Equally as impactful has been Larry’s family. His mother was always a “behind-the-scenes general,” making things happen behind closed doors. His father imparted to him a drive to succeed, and he remembers how much it meant to him to earn his father and grandfather’s admiration from a business standpoint. “When I think about it, they’re my two biggest role models by far,” he affirms. “Earning their admiration gave me some affirmation that I was on the right path and doing the right things in life.”

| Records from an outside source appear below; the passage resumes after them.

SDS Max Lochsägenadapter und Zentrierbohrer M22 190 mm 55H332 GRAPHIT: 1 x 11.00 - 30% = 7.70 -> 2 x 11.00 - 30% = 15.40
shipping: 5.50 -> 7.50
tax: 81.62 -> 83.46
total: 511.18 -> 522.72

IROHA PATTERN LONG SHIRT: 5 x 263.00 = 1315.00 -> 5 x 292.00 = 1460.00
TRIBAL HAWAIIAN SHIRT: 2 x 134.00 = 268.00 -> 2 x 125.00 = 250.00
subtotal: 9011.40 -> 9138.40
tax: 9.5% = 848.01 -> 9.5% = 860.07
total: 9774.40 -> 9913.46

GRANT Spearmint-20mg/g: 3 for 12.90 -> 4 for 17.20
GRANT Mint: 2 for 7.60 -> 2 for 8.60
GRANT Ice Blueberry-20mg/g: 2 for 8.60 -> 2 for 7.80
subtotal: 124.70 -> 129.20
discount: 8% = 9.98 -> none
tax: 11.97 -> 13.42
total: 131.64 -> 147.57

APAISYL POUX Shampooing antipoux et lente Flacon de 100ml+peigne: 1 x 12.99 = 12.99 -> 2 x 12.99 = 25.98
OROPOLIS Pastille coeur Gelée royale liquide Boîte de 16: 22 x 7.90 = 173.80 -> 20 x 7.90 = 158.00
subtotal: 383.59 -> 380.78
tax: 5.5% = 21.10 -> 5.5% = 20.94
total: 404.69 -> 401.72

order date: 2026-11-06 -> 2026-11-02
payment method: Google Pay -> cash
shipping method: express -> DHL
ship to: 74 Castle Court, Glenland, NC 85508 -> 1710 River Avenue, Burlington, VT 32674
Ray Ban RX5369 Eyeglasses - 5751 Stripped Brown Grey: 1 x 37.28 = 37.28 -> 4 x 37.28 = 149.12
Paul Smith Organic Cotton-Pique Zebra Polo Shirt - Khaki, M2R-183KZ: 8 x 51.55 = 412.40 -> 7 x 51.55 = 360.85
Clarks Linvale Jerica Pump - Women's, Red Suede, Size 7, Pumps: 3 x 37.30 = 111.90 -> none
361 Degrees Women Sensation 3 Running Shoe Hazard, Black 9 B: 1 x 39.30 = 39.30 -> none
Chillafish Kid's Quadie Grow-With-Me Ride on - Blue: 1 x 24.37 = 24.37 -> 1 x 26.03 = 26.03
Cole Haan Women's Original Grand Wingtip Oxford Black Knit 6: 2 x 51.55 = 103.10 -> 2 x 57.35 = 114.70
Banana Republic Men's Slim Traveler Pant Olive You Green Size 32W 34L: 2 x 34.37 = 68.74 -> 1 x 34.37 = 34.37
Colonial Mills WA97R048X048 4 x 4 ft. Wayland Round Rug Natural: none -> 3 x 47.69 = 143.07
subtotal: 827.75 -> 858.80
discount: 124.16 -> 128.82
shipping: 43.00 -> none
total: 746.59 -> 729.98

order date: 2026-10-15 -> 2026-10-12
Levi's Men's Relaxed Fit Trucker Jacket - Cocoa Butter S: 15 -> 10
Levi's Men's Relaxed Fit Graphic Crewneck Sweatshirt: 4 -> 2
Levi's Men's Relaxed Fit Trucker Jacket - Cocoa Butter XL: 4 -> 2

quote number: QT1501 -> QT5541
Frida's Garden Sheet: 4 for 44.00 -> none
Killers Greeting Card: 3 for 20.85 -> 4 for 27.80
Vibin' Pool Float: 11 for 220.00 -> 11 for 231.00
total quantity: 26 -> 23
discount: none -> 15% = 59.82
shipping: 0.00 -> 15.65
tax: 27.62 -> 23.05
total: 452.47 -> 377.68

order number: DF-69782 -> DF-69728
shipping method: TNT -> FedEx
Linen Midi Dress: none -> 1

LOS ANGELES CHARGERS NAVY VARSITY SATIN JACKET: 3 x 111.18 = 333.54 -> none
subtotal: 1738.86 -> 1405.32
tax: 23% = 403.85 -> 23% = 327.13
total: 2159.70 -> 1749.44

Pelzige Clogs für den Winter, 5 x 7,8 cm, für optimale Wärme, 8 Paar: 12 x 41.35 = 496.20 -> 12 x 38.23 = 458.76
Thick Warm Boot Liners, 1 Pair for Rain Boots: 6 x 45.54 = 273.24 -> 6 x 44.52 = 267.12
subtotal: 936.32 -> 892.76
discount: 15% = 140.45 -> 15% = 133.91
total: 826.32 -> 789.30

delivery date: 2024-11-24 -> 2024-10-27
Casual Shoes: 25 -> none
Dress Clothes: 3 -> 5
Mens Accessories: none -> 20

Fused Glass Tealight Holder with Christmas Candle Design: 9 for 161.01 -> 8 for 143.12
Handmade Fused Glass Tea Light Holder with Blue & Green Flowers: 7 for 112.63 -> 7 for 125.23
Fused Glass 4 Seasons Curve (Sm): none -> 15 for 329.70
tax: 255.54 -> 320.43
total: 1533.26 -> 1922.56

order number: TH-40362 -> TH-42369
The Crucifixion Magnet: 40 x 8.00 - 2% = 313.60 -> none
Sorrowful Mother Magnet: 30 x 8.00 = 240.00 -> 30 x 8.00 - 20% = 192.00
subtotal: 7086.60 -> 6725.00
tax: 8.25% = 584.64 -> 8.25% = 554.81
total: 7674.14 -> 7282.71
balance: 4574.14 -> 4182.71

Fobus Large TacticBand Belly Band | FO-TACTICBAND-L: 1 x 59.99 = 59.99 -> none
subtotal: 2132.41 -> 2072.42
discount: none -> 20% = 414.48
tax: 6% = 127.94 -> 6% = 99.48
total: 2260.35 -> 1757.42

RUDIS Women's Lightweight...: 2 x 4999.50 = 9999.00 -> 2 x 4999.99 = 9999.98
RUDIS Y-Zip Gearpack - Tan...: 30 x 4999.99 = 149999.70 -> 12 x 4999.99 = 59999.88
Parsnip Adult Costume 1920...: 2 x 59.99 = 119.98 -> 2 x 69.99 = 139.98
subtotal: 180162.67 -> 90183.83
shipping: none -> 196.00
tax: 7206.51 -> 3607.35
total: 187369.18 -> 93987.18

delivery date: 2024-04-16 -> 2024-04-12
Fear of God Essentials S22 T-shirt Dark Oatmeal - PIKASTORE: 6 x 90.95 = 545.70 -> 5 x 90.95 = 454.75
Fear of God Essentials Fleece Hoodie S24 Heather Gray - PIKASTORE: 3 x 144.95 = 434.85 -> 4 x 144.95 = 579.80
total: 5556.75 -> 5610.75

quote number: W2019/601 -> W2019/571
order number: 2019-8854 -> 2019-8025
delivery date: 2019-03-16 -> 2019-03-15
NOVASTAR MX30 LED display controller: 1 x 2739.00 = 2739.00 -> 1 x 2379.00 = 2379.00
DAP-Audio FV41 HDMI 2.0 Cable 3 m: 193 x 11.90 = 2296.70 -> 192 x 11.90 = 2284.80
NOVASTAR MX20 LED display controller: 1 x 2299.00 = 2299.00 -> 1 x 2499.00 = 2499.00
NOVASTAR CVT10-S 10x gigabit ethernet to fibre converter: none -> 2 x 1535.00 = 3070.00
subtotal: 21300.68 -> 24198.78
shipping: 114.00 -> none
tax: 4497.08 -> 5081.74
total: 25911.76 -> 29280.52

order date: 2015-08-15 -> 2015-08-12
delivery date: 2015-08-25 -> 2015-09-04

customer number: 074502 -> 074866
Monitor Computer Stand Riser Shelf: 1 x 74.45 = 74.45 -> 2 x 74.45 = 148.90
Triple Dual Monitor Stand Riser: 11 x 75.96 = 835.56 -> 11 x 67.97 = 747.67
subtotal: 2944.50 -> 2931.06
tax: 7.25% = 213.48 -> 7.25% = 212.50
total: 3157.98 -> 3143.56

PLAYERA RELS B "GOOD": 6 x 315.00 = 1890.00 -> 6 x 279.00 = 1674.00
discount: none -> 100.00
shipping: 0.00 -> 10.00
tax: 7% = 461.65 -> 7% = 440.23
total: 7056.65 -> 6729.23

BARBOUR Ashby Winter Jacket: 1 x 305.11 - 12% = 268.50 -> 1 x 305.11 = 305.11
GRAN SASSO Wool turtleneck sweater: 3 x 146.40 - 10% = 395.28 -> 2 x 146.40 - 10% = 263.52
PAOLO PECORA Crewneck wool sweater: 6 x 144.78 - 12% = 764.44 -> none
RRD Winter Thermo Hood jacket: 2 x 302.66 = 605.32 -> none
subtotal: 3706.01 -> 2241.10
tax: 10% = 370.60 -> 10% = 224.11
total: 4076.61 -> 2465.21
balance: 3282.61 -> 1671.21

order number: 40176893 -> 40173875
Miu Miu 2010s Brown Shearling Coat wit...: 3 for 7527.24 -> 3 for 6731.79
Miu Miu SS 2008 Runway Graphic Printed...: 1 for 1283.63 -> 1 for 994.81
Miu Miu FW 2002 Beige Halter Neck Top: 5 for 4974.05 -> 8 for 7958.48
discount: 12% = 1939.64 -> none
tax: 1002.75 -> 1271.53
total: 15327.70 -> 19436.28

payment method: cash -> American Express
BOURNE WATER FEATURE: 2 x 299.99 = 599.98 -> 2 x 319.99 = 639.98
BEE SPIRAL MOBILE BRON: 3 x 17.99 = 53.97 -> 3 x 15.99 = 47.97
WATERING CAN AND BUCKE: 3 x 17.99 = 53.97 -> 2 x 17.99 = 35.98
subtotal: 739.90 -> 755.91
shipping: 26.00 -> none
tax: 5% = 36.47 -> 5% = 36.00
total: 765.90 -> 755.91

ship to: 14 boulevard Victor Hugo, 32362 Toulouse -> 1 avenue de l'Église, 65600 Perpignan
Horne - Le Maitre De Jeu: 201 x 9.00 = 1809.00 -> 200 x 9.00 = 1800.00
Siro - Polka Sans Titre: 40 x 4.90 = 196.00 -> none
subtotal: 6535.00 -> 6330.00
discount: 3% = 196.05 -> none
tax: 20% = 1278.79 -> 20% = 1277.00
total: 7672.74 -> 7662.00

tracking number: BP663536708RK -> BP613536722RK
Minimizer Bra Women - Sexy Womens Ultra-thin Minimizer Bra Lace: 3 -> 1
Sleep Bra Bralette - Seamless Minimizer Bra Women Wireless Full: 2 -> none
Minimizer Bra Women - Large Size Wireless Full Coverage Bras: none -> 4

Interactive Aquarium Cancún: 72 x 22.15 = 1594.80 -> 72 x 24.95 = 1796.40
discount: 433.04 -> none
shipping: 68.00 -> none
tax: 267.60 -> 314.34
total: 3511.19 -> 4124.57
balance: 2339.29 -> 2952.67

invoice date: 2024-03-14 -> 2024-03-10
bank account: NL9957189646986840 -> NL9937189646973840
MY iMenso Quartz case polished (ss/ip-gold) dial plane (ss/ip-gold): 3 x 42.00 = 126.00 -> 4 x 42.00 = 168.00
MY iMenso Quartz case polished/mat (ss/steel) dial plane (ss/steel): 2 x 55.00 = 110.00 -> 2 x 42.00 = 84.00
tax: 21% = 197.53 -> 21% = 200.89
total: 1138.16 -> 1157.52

The support of his wife, Wendy, also means everything. The two have been together for eighteen years. “Wendy’s all the good things you could imagine, wrapped up into one person,” Larry says. “Not only does she have a great heart, but she takes action. When her friend died of cancer, she decided to launch an organization called The Little Things for Cancer, focused on providing assistance to caregivers and patients that otherwise get overlooked. She ran it for six years, raising millions of dollars and helping thousands of people with the little things like paying for taxies, covering household bills, and providing foot massages for patients during chemo. Wendy is the angel in the family—the calming influence who’s always trying to get me to do the right thing. Without her, I’m not sure I’d be where I am today.” Wendy and Larry raised three children together, and in 2014, they were given the incredible gift of a grandchild. “She’s one of the most important things in my world,” Larry avows.
In addition to their work in cancer philanthropy, Larry invests his time and resources heavily in education. He serves on the University System of Maryland’s Foundation Board and on the Board of Visitors for Towson University, and is also deeply involved with Howard University. “Brit Kirwan, the former Chancellor of the University System of Maryland, was a great mentor to me,” Larry says. “He taught me that, if we can find a way to give every kid a great education and get them to college, we will solve all ill wills. I believe it, and we must continue to strive to figure out how to do it.”
In advising young people entering the working world today, Larry highlights the importance of staying focused, cultivating mastery, and connecting with mentors. “Also, it’s important to have a plan,” he says. “Always think two jobs ahead so you always know where you’re going. And if you want to have a certain job, go find a person who holds that job and ask them to mentor you. In the sport of life, go out and find the people you want to have on your team, and then give it your all.”